ASSIGNMENT =
Give back exactly the lines from the one holding "due date: 2020-11-25 -> 2020-10-10" to the last line of the entries, both included, and nothing more.

Items from a data source

>>>>>

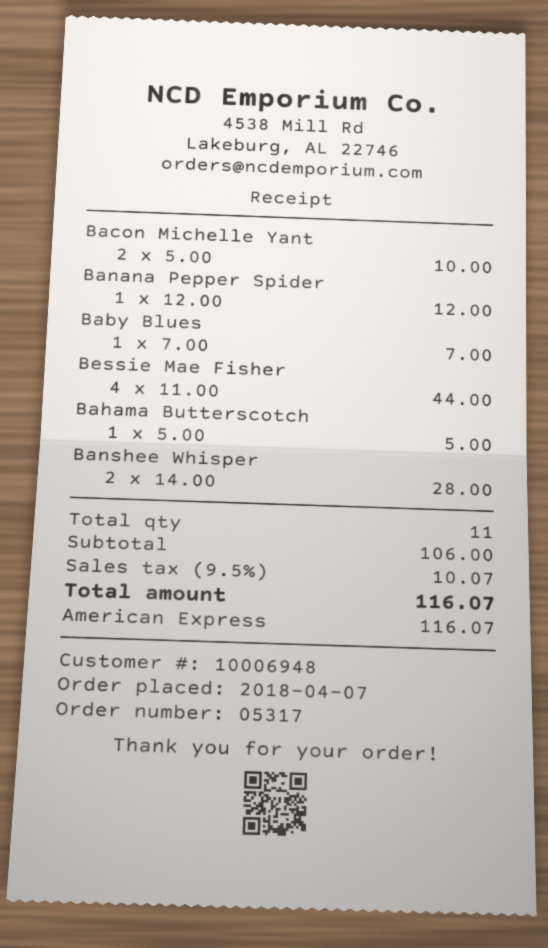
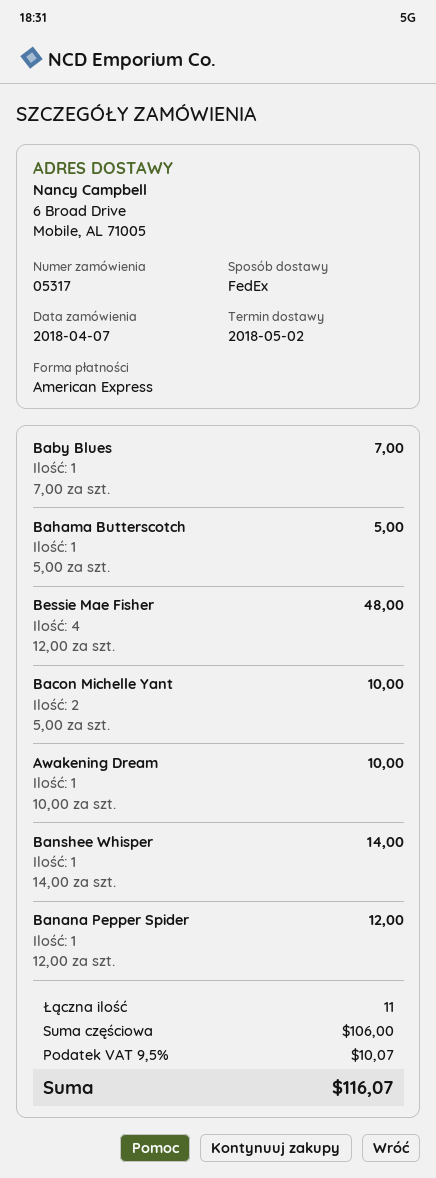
Bessie Mae Fisher: 4 x 11.00 = 44.00 -> 4 x 12.00 = 48.00
Banshee Whisper: 2 x 14.00 = 28.00 -> 1 x 14.00 = 14.00
Awakening Dream: none -> 1 x 10.00 = 10.00

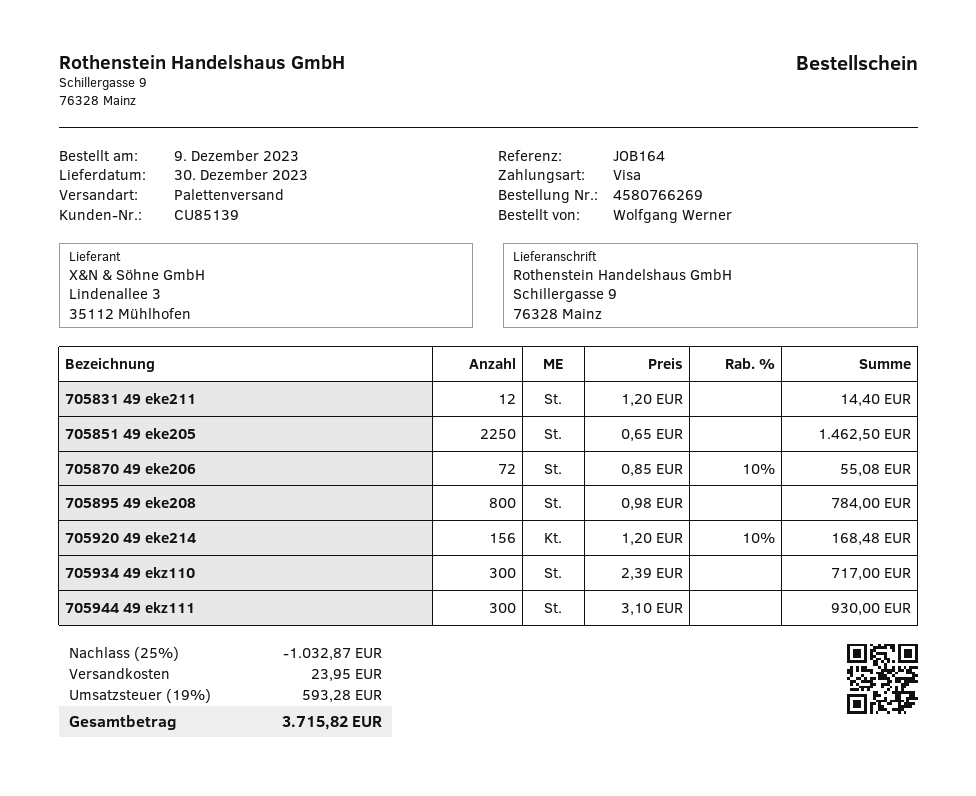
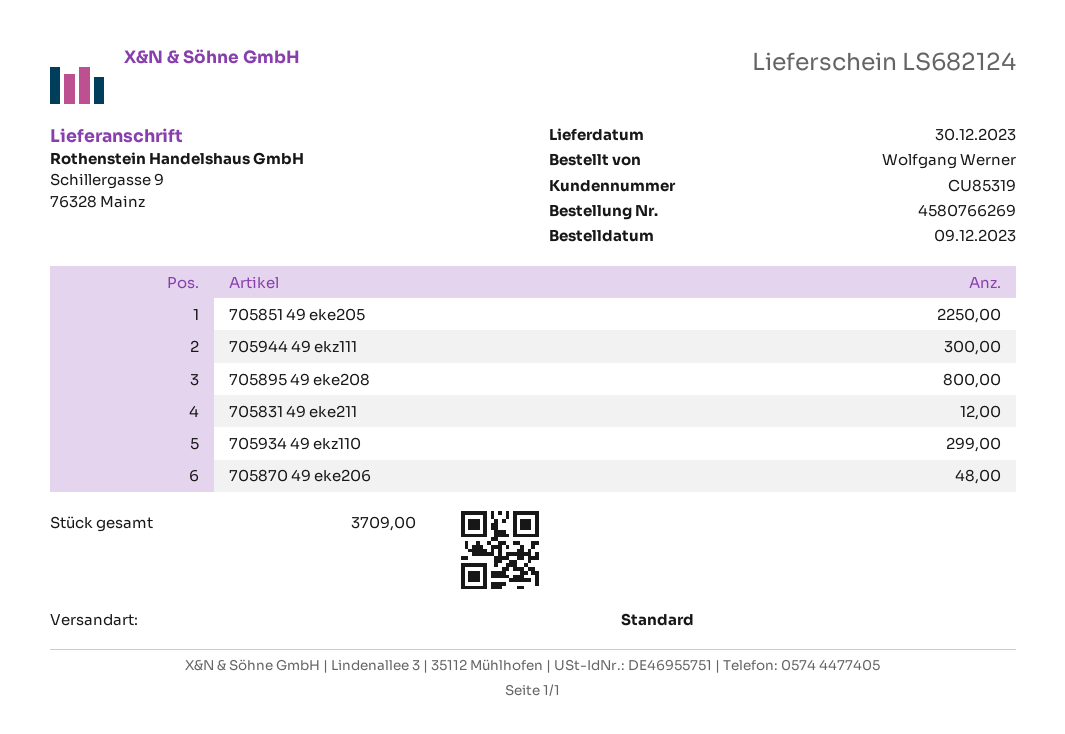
customer number: CU85139 -> CU85319
shipping method: pallet freight -> standard
705870 49 eke206: 72 -> 48
705920 49 eke214: 156 -> none
705934 49 ekz110: 300 -> 299

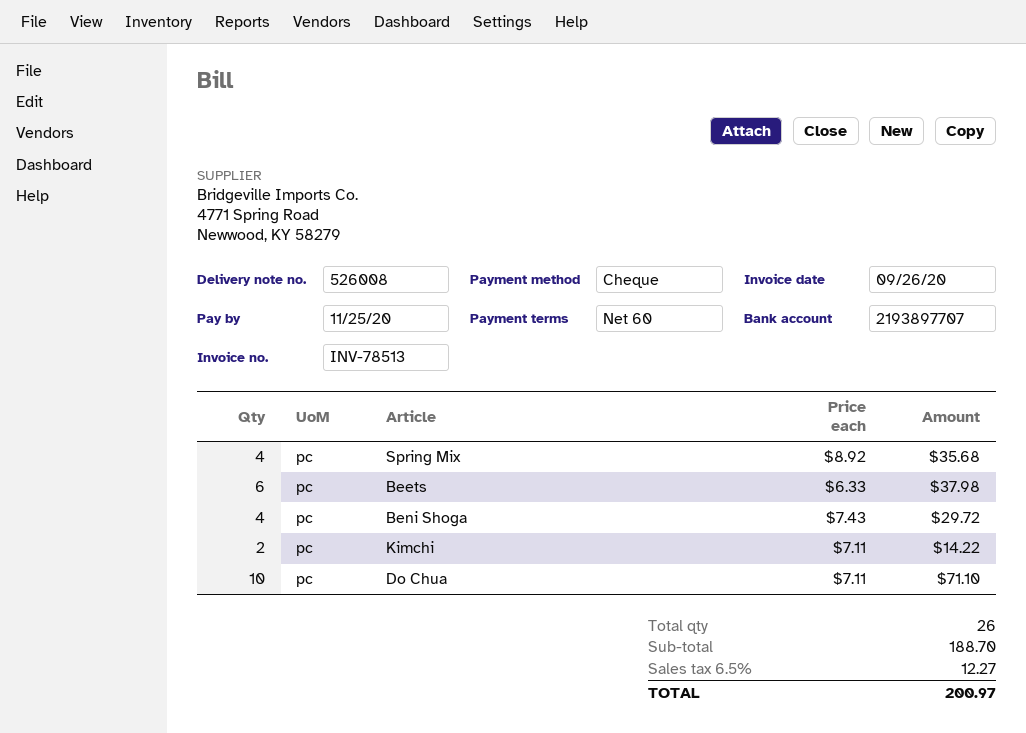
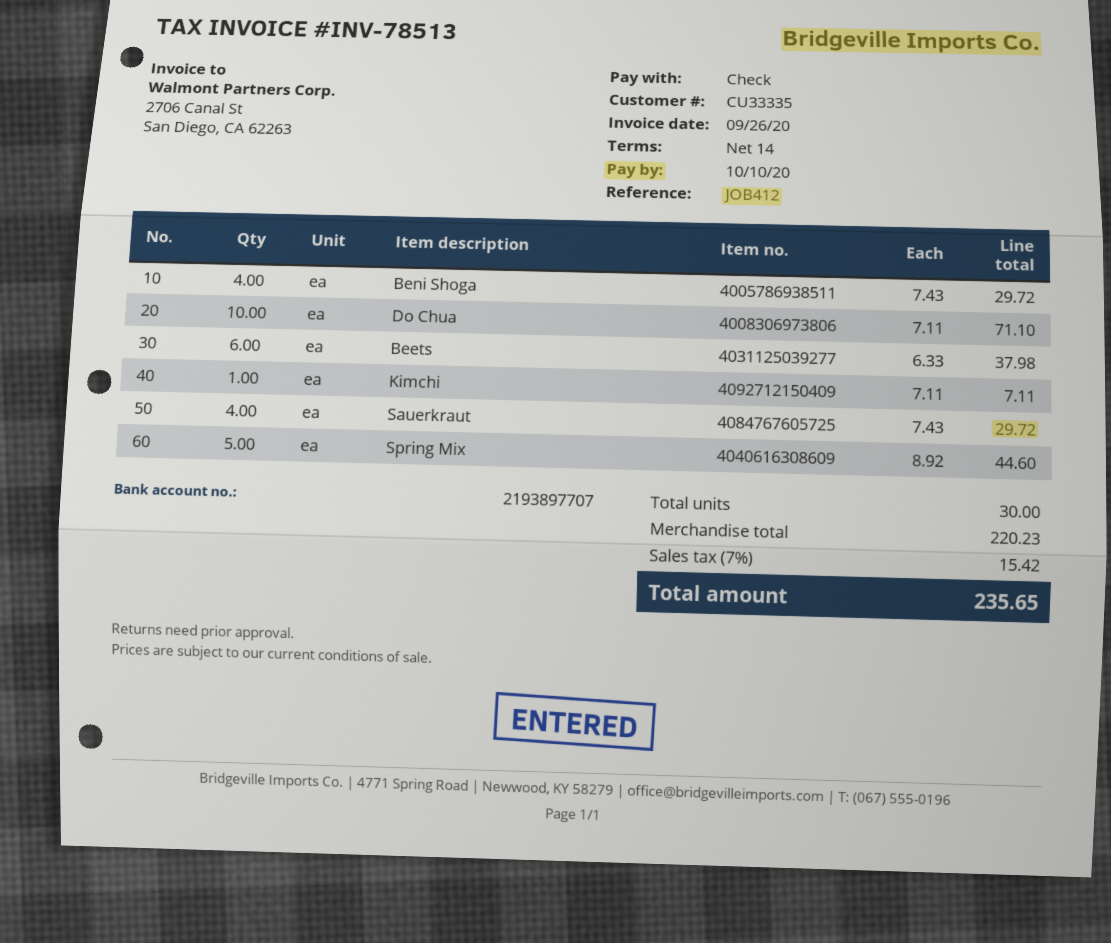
payment terms: 60 days -> 14 days
due date: 2020-11-25 -> 2020-10-10
Spring Mix: 4 x 8.92 = 35.68 -> 5 x 8.92 = 44.60
Kimchi: 2 x 7.11 = 14.22 -> 1 x 7.11 = 7.11
Sauerkraut: none -> 4 x 7.43 = 29.72
total quantity: 26 -> 30
subtotal: 188.70 -> 220.23
tax: 6.5% = 12.27 -> 7% = 15.42
total: 200.97 -> 235.65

<<<<<

RESULT OF THE TASK =
due date: 2020-11-25 -> 2020-10-10
Spring Mix: 4 x 8.92 = 35.68 -> 5 x 8.92 = 44.60
Kimchi: 2 x 7.11 = 14.22 -> 1 x 7.11 = 7.11
Sauerkraut: none -> 4 x 7.43 = 29.72
total quantity: 26 -> 30
subtotal: 188.70 -> 220.23
tax: 6.5% = 12.27 -> 7% = 15.42
total: 200.97 -> 235.65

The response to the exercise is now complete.